Sementara itu, Gubernur Sumatera Barat Mahyeldi menyampaikan saat ini Sumbar masih menghadapi tantangan dalam pemenuhan kebutuhan jagung.
“Hanya 40 persen kebutuhan jagung yang mampu dipenuhi dari daerah sendiri, sisanya harus didatangkan dari luar atau bahkan impor,” jelasnya.

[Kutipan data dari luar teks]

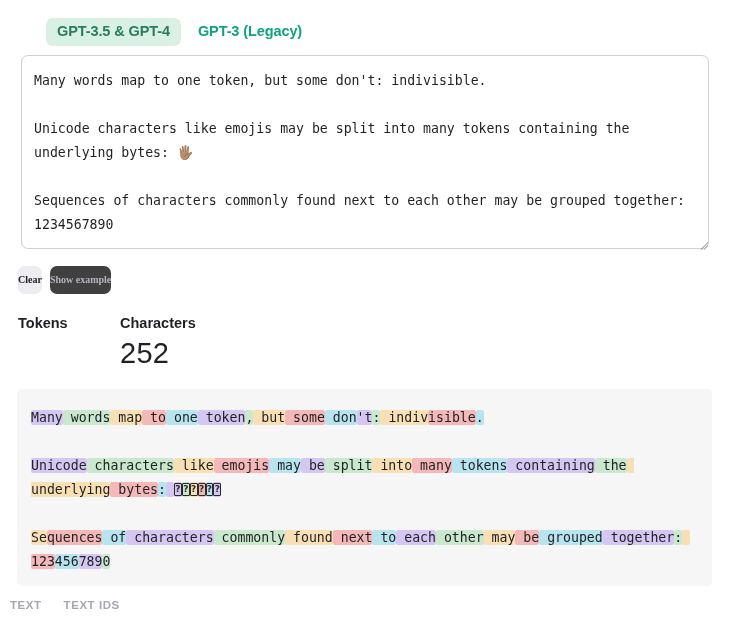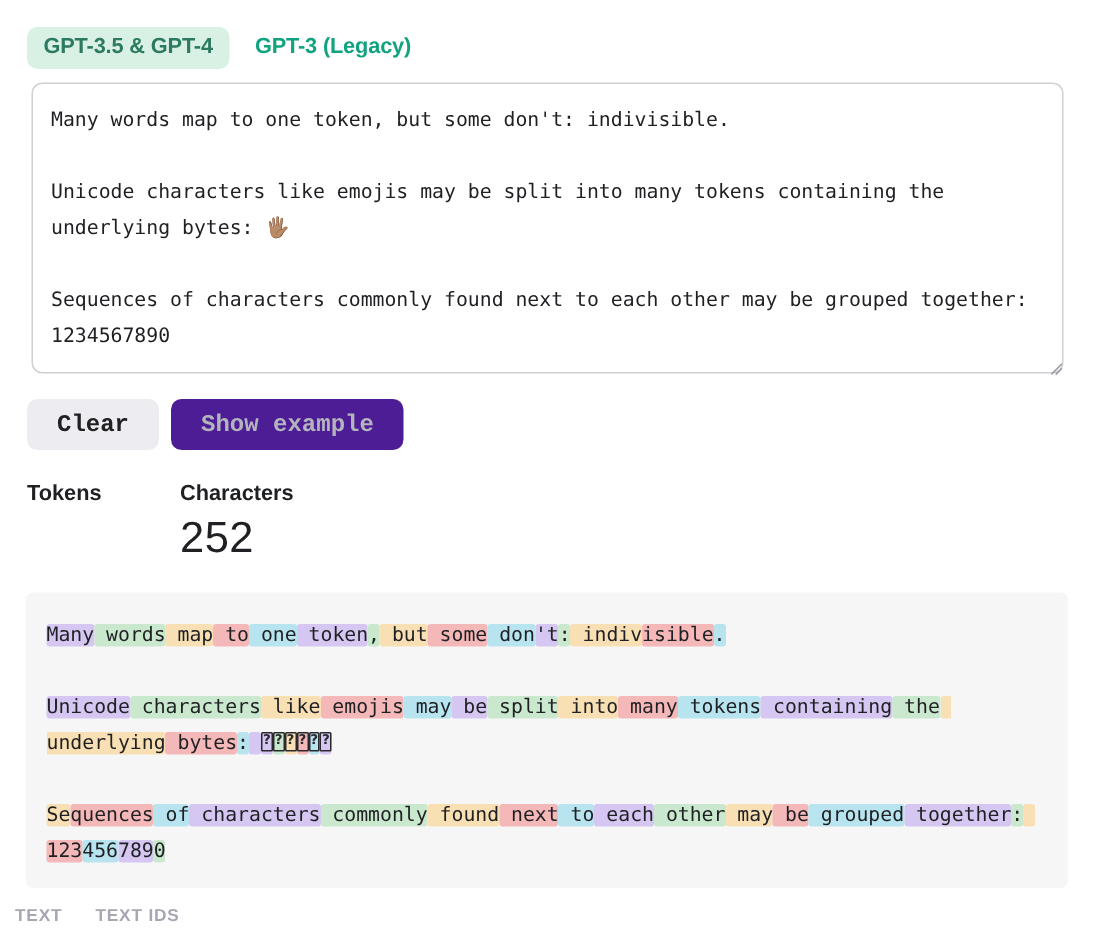--- a/index.html
+++ b/index.html
@@ -30,20 +30,21 @@
     padding: 6px 11px 7px 11px;
     border-radius: 7px;
     cursor: pointer;
     color: #10a37f;
     white-space: nowrap;
     line-height: 1;
   }
   .model-tab.active {
     background: #d9f0e5;
     color: #2b7a61;
+    margin-left: 28px;
   }
 
   
   .textarea-wrap {
     margin: 9px 18px 0 21px;
     position: relative;
   }
   .ta {
     box-sizing: border-box;
     width: 688px;
@@ -84,33 +85,33 @@
 
   
   .actions {
     display: flex;
     gap: 8px;
     margin: 17px 0 0 18px;
   }
   .btn {
     border: none;
     border-radius: 7px;
-    font-family: Liberation Mono, monospace;
-    font-size: 16px;
-    font-weight: bold;
-    padding: 9px 20px;
+    font-family: Liberation Serif, serif;
+    font-size: 10px;
+    font-weight: bold;
+    padding: 9px 0;
     cursor: pointer;
     line-height: 1;
   }
   .btn-clear {
     background: #ececf1;
     color: #202123;
   }
   .btn-example {
-    background: #4c1d95;
+    background: #404040;
     color: #b4b4bd;
     cursor: default;
   }
 
   
   .stats {
     display: flex;
     margin: 22px 0 0 18px;
   }
   .stat { width: 102px; }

Untuk itu, Mahyeldi berharap agar program yang diluncurkan ini dapat menjadi titik balik bagi peningkatan produksi lokal.
“Kami punya banyak lahan tidur yang siap dikelola. PT Mekar Investma hadir untuk membantu pengolahan lahan, penyediaan bibit, pupuk, dan alat pertanian. Target kita, 1.000 hektare dapat mulai dikelola pada Agustus mendatang,” tuturnya.
Dukungan serupa disampaikan oleh Kapolda Sumatera Barat, Irjen Pol Gatot Tri Suryanta, yang menyoroti pentingnya sinergi antara keamanan dan pembangunan.
“Kami tidak hanya menjaga stabilitas, tetapi juga ikut berkontribusi dalam program swasembada pangan. Kami ingin program ini tidak hanya besar di rencana, tetapi nyata di lapangan,” katanya.Kapolda menggarisbawahi prinsip 3U yang ditawarkan PT Paten, upgrade, up screen, dan uplist, yang menurutnya menjadi pendekatan strategis dalam meningkatkan hasil pertanian modern.
Ia memastikan bahwa institusi kepolisian akan memberikan dukungan penuh bagi kelancaran program ini.
Sementara itu, CEO PT Mekar Investma Teknologi Pandu Aditya Kristy mengatakan, ketahanan pangan tak bisa diwujudkan oleh satu pihak saja.